▶ **RECORDS TO USE**:
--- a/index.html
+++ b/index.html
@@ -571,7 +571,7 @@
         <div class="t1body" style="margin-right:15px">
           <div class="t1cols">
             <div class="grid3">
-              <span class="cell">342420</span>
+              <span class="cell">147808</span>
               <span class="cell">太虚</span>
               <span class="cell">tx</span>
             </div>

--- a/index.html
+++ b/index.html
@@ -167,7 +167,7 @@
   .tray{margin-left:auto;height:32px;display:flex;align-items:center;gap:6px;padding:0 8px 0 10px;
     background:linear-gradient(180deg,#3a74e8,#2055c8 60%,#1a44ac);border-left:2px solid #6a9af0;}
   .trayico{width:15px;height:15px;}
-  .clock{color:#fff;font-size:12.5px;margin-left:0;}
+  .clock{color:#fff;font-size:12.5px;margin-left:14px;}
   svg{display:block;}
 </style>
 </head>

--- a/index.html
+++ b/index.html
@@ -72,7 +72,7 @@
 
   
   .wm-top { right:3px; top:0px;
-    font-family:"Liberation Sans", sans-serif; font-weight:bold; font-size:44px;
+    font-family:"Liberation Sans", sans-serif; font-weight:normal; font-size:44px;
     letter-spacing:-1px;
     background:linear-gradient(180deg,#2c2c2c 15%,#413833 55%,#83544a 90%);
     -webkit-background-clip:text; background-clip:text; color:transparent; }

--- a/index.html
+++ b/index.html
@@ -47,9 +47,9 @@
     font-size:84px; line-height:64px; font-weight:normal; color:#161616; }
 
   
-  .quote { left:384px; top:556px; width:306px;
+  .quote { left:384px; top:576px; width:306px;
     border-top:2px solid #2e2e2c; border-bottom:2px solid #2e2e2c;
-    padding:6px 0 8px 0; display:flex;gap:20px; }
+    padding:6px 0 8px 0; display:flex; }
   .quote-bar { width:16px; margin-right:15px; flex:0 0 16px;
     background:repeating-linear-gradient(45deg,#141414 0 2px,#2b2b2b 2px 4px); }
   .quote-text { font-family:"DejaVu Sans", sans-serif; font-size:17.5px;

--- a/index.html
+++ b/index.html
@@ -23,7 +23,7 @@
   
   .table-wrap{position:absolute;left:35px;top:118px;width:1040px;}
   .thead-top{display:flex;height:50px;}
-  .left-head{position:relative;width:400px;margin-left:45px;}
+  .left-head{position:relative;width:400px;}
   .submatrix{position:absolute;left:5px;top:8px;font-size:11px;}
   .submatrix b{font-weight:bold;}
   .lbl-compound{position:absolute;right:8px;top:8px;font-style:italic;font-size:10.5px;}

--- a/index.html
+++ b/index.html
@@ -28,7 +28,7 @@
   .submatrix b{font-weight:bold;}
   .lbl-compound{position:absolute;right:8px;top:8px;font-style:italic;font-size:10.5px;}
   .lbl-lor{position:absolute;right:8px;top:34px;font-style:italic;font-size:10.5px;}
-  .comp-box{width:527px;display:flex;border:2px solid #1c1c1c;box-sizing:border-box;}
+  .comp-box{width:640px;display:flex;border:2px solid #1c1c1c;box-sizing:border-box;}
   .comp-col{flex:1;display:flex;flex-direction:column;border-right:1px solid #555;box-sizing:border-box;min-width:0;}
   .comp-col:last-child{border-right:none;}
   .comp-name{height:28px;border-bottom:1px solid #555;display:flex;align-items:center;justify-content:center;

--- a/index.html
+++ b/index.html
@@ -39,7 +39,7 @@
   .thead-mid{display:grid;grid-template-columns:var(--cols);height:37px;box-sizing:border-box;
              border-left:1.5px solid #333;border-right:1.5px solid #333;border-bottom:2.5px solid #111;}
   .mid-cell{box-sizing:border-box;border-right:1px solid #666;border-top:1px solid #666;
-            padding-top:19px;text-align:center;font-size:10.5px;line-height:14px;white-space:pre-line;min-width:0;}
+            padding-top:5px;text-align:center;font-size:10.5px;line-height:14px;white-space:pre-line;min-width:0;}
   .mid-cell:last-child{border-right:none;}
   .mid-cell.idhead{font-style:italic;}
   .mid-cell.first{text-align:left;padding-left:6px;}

▶ **WHAT IS EXPECTED**: Copy every line of the records above that contains "gradient".

▶ **TASK SOLUTION**:
     background:linear-gradient(180deg,#3a74e8,#2055c8 60%,#1a44ac);border-left:2px solid #6a9af0;}
     background:linear-gradient(180deg,#2c2c2c 15%,#413833 55%,#83544a 90%);
     background:repeating-linear-gradient(45deg,#141414 0 2px,#2b2b2b 2px 4px); }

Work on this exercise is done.